Medical Student Tulane University New Orleans, Louisiana
Background and/or Objectives: Few studies have investigated the prevalence of decreased clivo-axial angles (CXA’s) in hypermobile-type Ehlers-Danlos Syndrome patients (hEDS). Cervical instability has been reported in these patients, however, the frequency of decreased CXA’s, and what degree these patients possess, has not been established. The clivo-axial angle exists between the clivus of the skull and the axis vertebrae, and when decreased, results in brainstem compression. This study will investigate the clivo-axial angles in patients who meet the criteria for hEDS.
Design: We conducted a retrospective chart review of 53 female and 4 male hEDS patients seen at the Tulane Hypermobility and EDS clinic between January 1, 2021 and June 1, 2022. Each patient met the 2017 diagnostic criteria for hEDS and was subsequently diagnosed. Patient charts were utilized to determine which patients underwent magnetic resonance imaging (MRI) of the cervical spine for suspected cervical instability. Angles were determined in neutral, flexion, and extension positions.
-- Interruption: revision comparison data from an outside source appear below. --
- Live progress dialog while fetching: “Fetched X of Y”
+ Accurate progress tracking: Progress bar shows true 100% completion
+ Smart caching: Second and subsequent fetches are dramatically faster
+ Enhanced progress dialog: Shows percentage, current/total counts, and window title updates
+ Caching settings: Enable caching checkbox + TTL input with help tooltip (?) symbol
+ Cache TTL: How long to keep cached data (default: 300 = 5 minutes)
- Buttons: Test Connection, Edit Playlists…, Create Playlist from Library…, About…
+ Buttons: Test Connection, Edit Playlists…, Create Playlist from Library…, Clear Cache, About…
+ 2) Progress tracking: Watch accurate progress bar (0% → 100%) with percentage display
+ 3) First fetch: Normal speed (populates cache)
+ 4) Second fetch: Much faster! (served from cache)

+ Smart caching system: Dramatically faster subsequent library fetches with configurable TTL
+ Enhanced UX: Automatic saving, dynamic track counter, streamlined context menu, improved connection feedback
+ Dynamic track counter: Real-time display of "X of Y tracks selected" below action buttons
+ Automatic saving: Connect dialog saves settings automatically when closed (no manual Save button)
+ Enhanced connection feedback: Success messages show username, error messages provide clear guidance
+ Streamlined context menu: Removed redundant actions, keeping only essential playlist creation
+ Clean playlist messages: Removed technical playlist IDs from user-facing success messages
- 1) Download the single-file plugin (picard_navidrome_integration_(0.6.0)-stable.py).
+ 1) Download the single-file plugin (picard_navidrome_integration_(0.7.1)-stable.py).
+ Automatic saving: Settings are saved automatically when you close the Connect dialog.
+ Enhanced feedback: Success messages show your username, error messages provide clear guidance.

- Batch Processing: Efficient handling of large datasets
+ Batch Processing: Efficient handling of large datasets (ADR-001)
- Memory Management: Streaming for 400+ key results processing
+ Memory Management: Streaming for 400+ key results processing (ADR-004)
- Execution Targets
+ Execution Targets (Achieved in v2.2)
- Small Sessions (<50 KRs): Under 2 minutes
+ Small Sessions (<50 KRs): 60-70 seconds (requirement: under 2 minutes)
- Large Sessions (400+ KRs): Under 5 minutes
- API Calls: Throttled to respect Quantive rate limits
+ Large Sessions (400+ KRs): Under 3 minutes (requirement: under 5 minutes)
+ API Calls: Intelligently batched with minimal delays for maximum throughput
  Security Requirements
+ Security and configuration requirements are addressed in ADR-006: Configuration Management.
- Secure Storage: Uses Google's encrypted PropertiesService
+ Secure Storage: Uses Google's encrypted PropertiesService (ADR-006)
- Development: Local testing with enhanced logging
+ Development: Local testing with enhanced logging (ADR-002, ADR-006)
Setting: Tulane Hypermobility and EDS Clinic.
Participants: 53 female and 4 male patients with hEDS.
Interventions: not applicable.
Main Outcome Measures: Clivo-Axial angles determined on MRI.
Results: Normal CXA’s are approximately 155 degrees in neutral, 145 in flexion, and 165 in extension. The patients had an average neutral angle of 141 degrees (range 119-162), flexion angle of 133 (range 115-152), and extension angle of 160 (131-179) as independently reviewed on MRI. The average delta N-F was 8° and E-N was 18.67°.
Conclusions: This study establishes a correlation of decreased CXA’s in hEDS patients. This study also showed wider extension deltas between the angles in these patients. Further research needs to be conducted to determine if a more acute angle in flexion or neutral positioning correlates to a more severe degree of clinical symptoms.